106 posts in 2293 days


02-15-2012 12:48 AM

Topic tags/keywords: jointer planer shop

I haven’t been very active lately because of work and reorganizing the shop. I will post pictures of the updates in a few weeks.

So let me start with the sad. My father recently gave me his 1974 Camaro Z28. This car has been in my family since the 80’s. I don’t have the time or money to take care of it so I started trying to find it a new home. I am very excited that I have a few prospective buyers. The sad part will be saying goodbye. My father used to take me out every weekend for ice cream in this thing. It became a tradition.

Now to the good part. I gain two things from selling the car. First it takes up half of my two car garage which I currently use as my shop. I will now be able to spread my tools out and work more efficiently.
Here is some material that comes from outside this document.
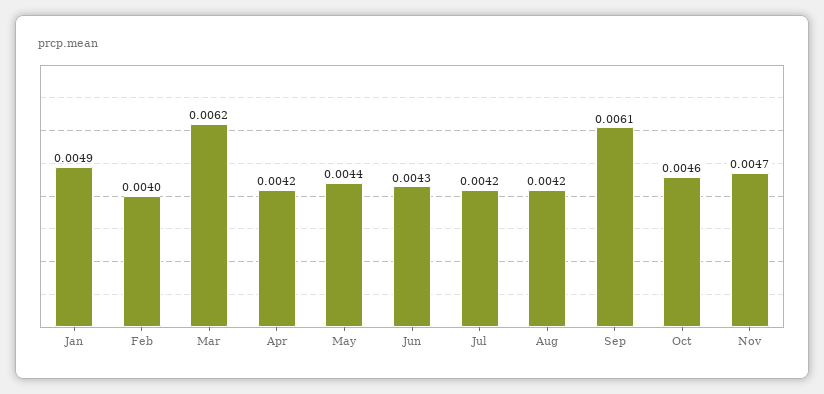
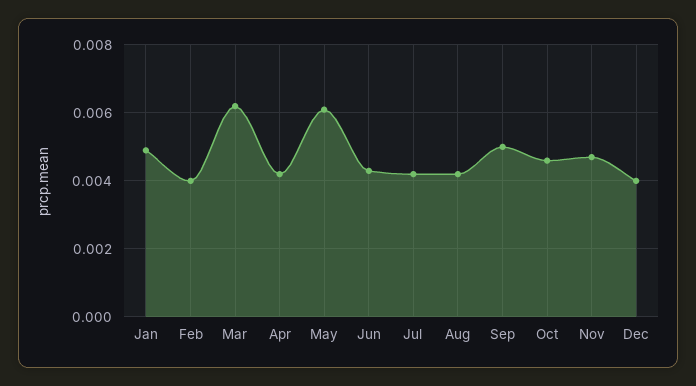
May: 0.0044 -> 0.006
Sep: 0.0061 -> 0.005
Dec: none -> 0.004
It will also give me more wood storage. The other plus is that I will now have the money to upgrade my table saw and my planer and jointer.

My plan is to buy a Sawstop PCS as I always worry about my safety and my fingers are my lively hood. The second is where I need some help. I am planning on getting a planer jointer combo machine. I currently have a rigid 6 inch jointer and a Dewalt 734 planner. They have both served me well but have very obvious limitations when working with long thick stock.

I was looking at the jet 12 inch combo because I thought the better tools were out of my range. It turns out that Hammer is having a sale on their combo machines. The A31 is only 3k right now instead of its usual 3700. Should I go for the Hammer? Have 12 inches of jointing capacity would be amazing and only having to deal with one set of knives would be a life saver.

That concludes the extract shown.